> **Problem details**
Within the lines below, the span from the line with "text-align: none ->" to the line with "html: <div>Torah Time", both ends included, is to be reproduced exactly, with pictures omitted.

> **Material shown**
##########

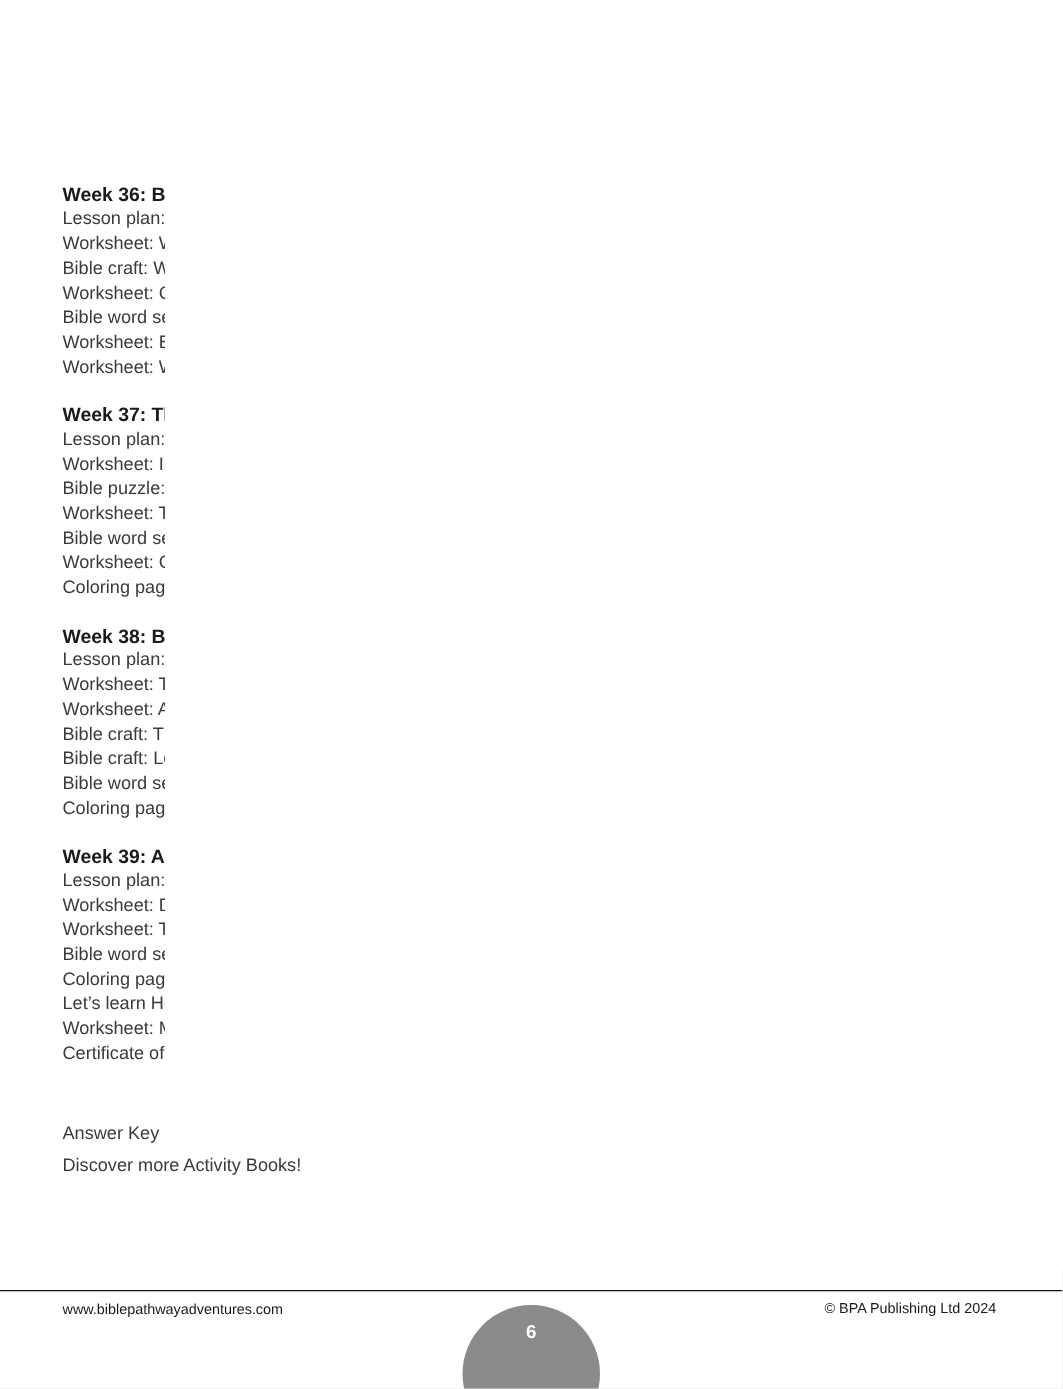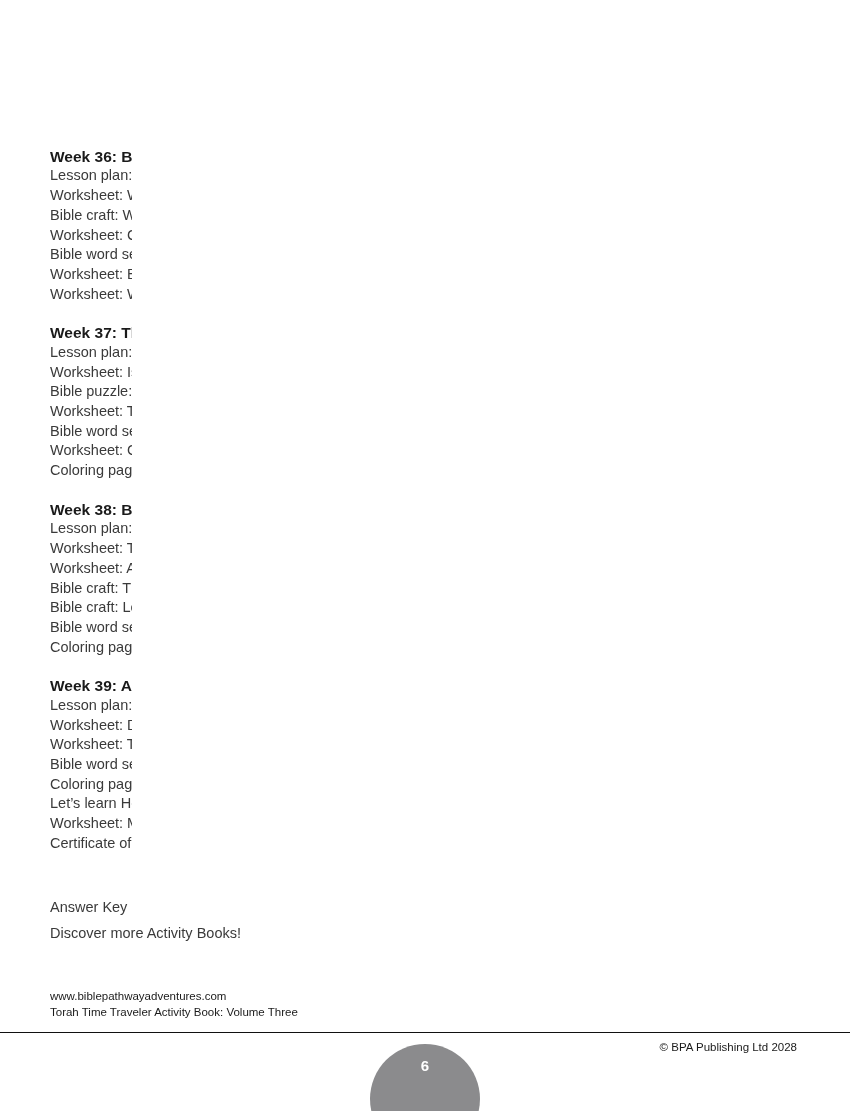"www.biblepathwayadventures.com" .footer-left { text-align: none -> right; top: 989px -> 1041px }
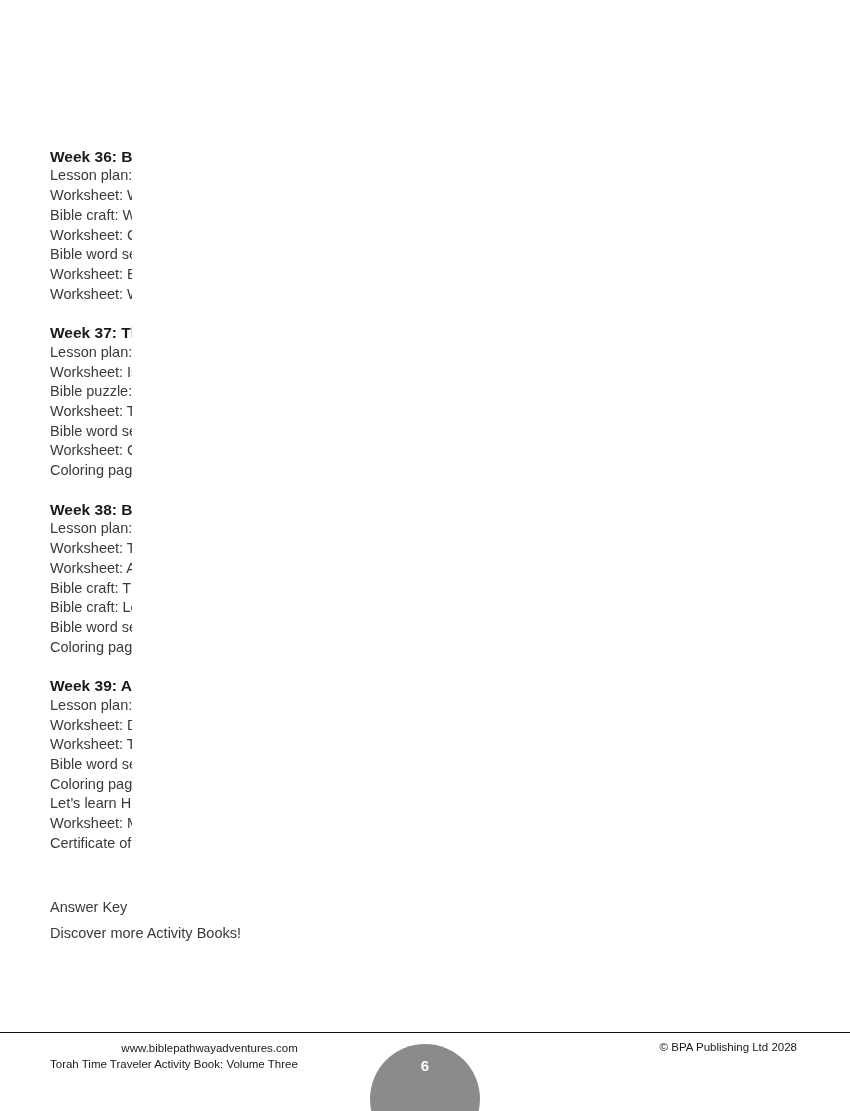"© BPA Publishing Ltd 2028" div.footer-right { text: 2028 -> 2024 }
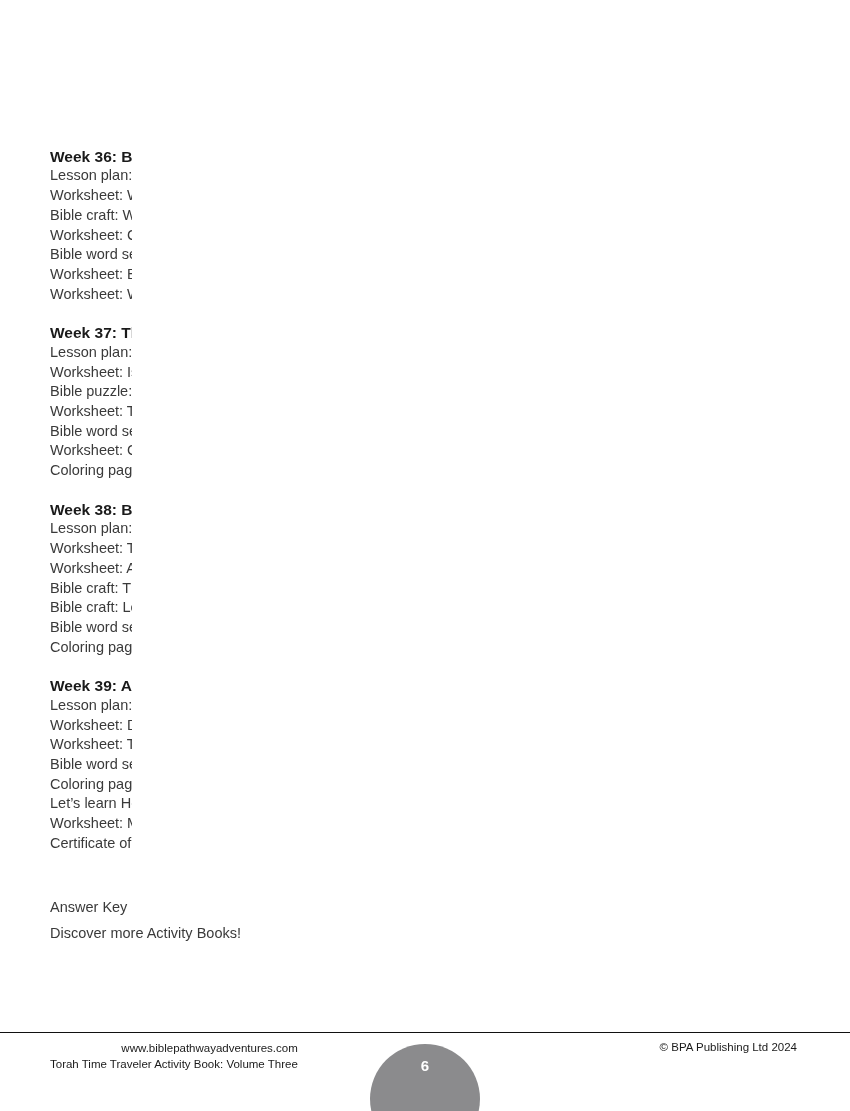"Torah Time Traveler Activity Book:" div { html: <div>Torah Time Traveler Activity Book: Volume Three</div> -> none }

##########

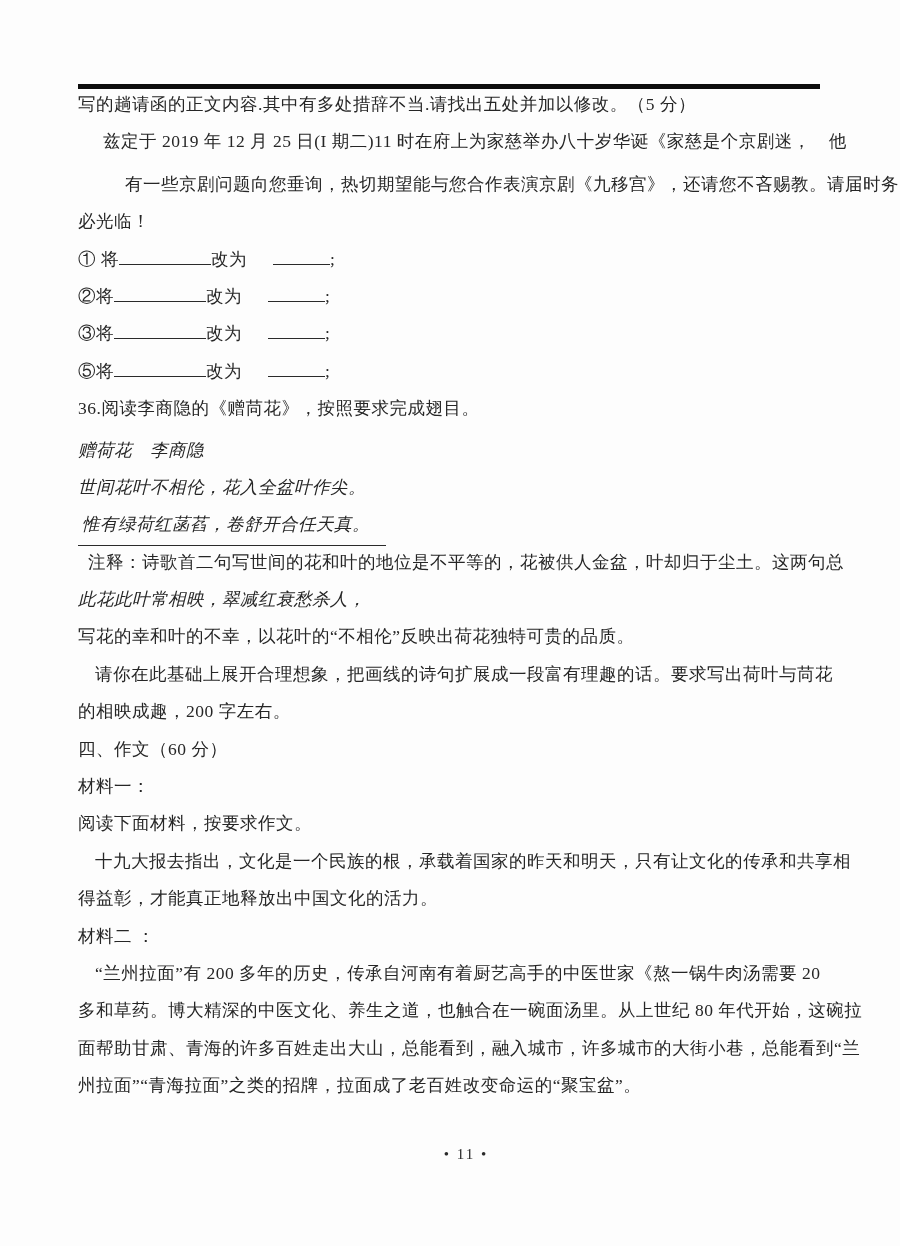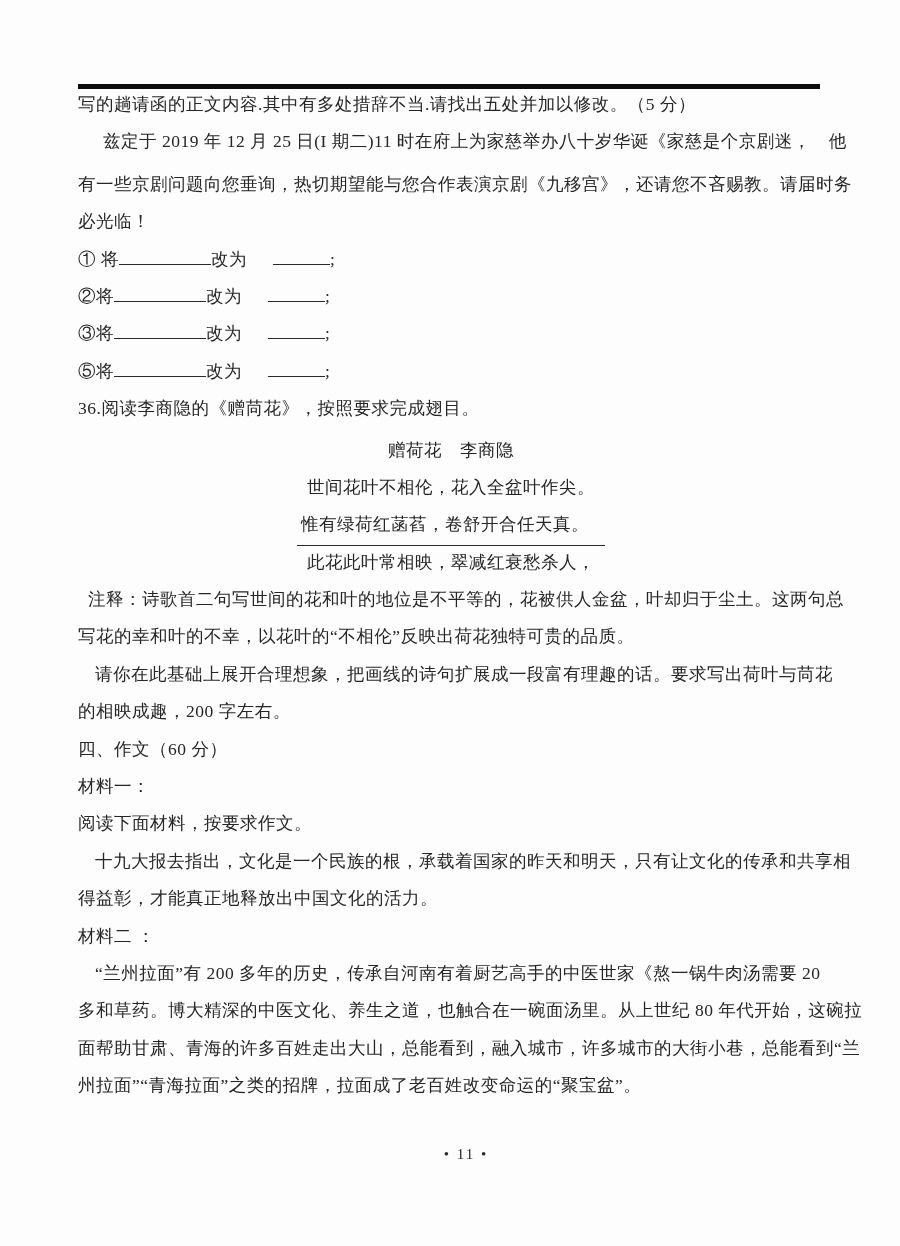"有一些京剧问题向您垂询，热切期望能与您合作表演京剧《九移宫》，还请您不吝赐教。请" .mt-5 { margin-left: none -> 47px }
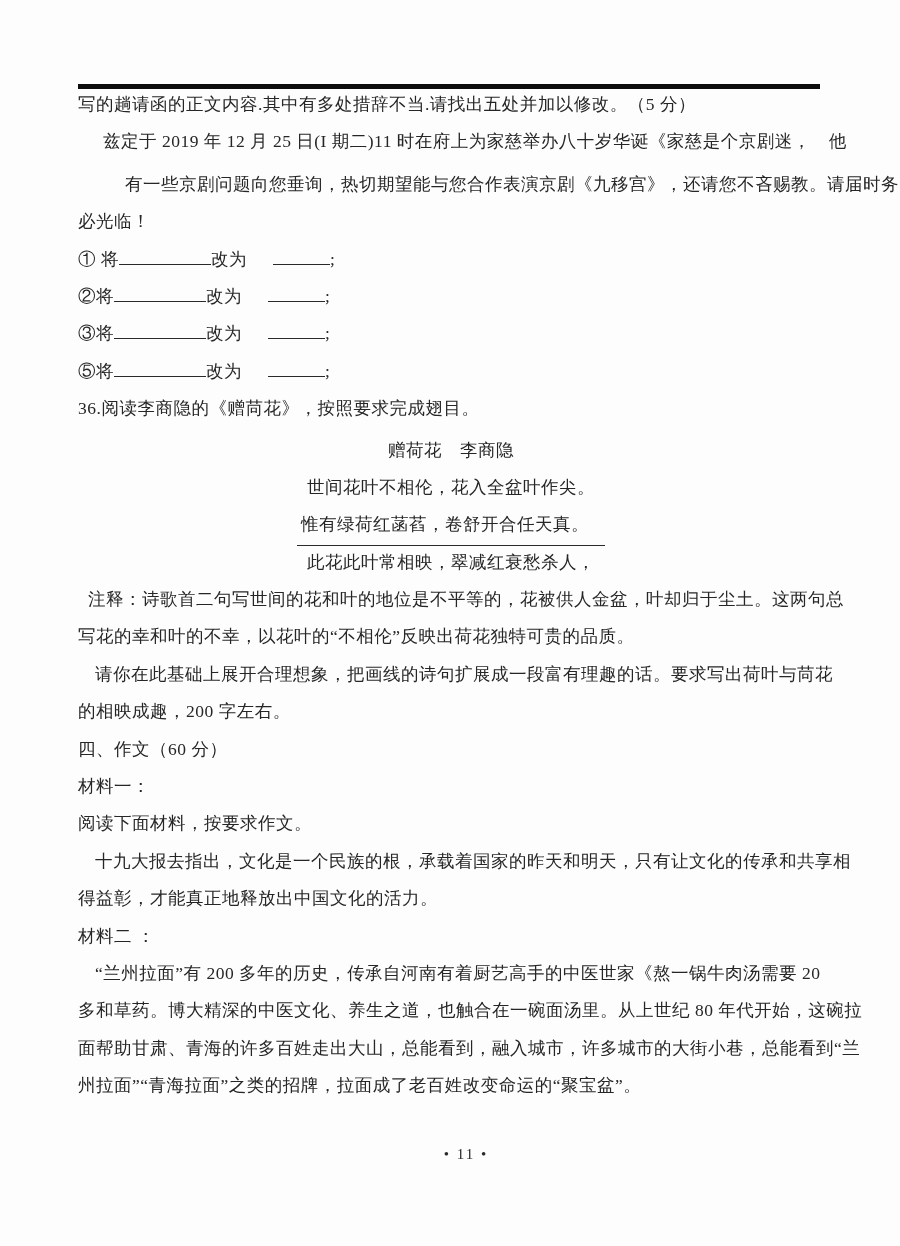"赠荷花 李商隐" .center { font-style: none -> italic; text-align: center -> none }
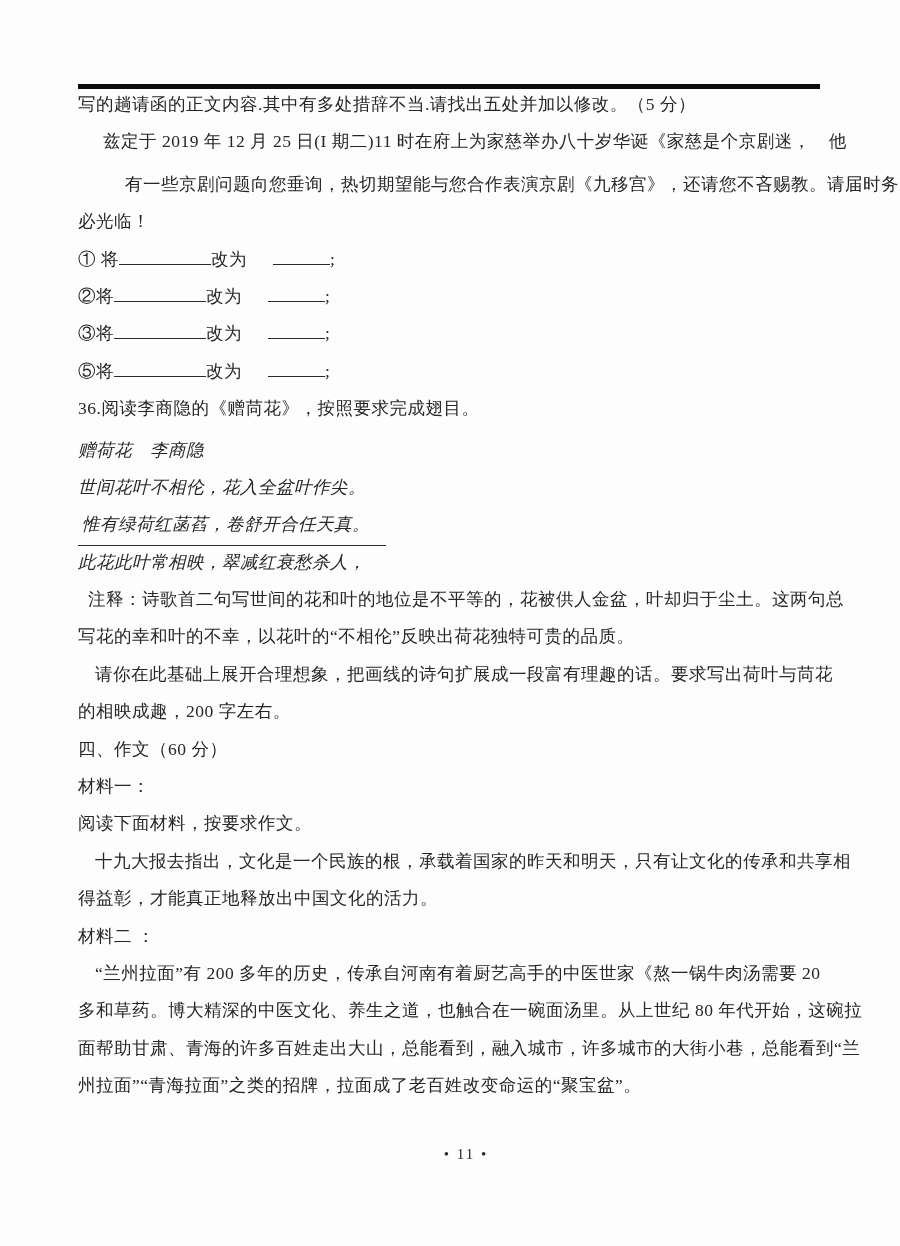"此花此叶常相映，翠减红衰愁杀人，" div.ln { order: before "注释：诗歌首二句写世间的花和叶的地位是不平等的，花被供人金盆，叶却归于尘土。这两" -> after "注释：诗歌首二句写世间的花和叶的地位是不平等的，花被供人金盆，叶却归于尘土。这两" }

##########

> **Task response**
"www.biblepathwayadventures.com" .footer-left { text-align: none -> right; top: 989px -> 1041px }
"© BPA Publishing Ltd 2028" div.footer-right { text: 2028 -> 2024 }
"Torah Time Traveler Activity Book:" div { html: <div>Torah Time Traveler Activity Book: Volume Three</div> -> none }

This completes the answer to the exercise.